◆ Problem details
Transcribe exactly the line containing "- git clone" plus every later line in the data.
━━━ Data extract
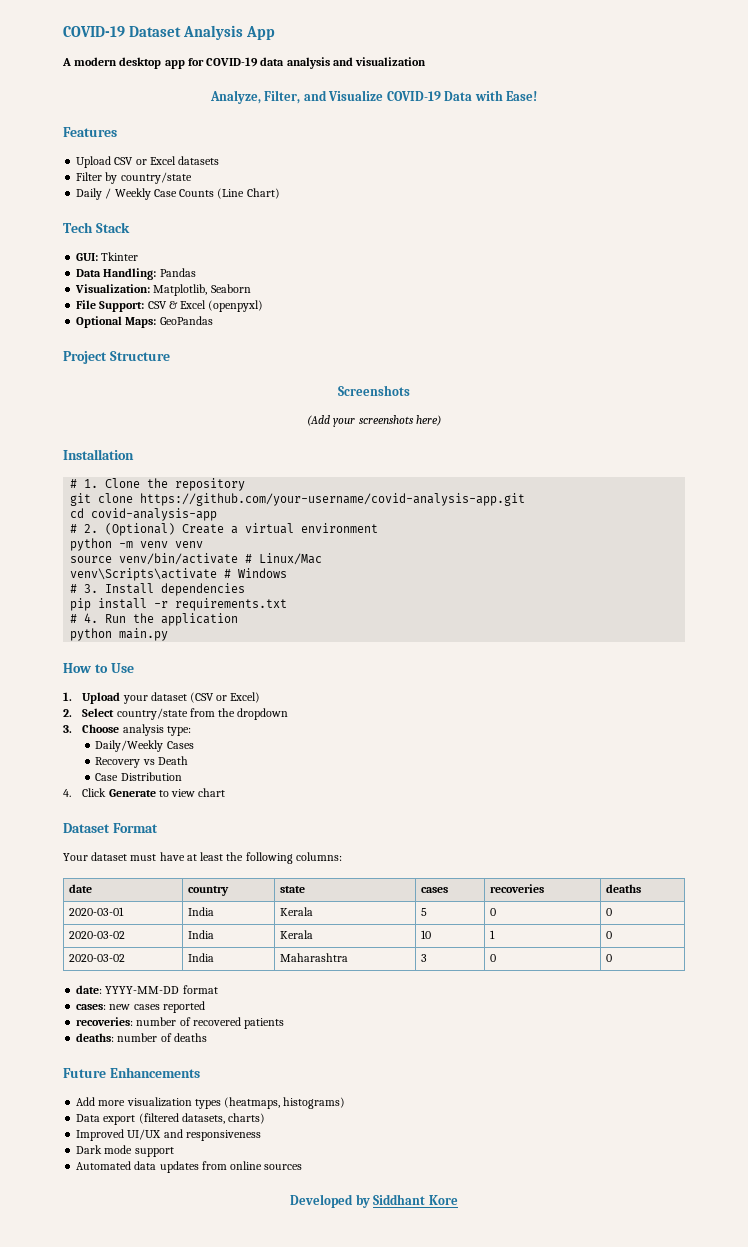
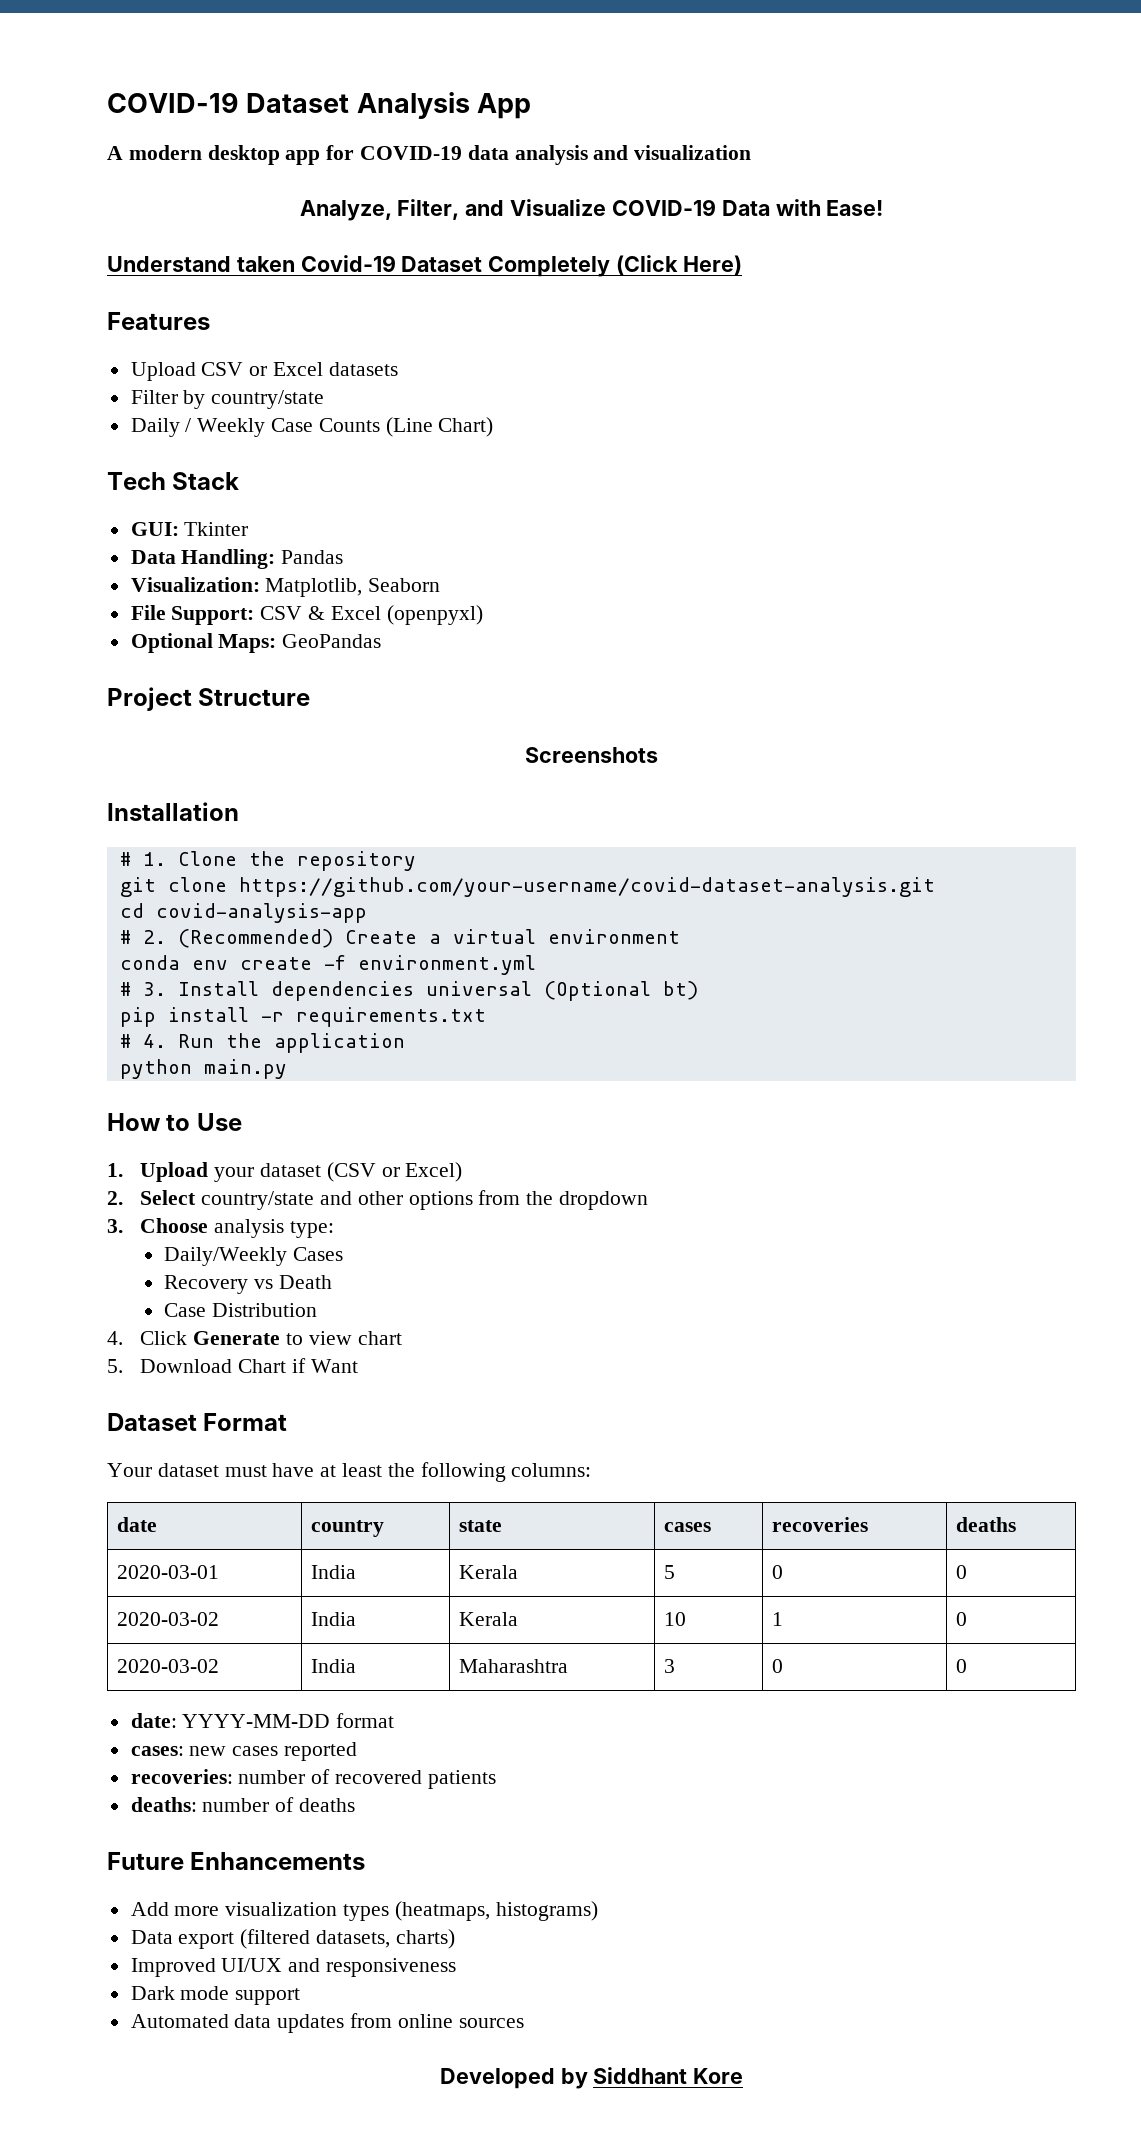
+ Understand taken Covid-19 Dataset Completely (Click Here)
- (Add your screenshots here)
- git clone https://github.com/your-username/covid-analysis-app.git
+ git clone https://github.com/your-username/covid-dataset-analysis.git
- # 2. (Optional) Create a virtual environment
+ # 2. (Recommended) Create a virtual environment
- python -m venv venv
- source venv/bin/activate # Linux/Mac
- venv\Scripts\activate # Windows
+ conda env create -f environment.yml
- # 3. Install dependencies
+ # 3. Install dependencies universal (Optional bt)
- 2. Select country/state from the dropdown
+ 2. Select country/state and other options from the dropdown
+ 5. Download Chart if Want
━━━━━━
◆ Finished exercise
- git clone https://github.com/your-username/covid-analysis-app.git
+ git clone https://github.com/your-username/covid-dataset-analysis.git
- # 2. (Optional) Create a virtual environment
+ # 2. (Recommended) Create a virtual environment
- python -m venv venv
- source venv/bin/activate # Linux/Mac
- venv\Scripts\activate # Windows
+ conda env create -f environment.yml
- # 3. Install dependencies
+ # 3. Install dependencies universal (Optional bt)
- 2. Select country/state from the dropdown
+ 2. Select country/state and other options from the dropdown
+ 5. Download Chart if Want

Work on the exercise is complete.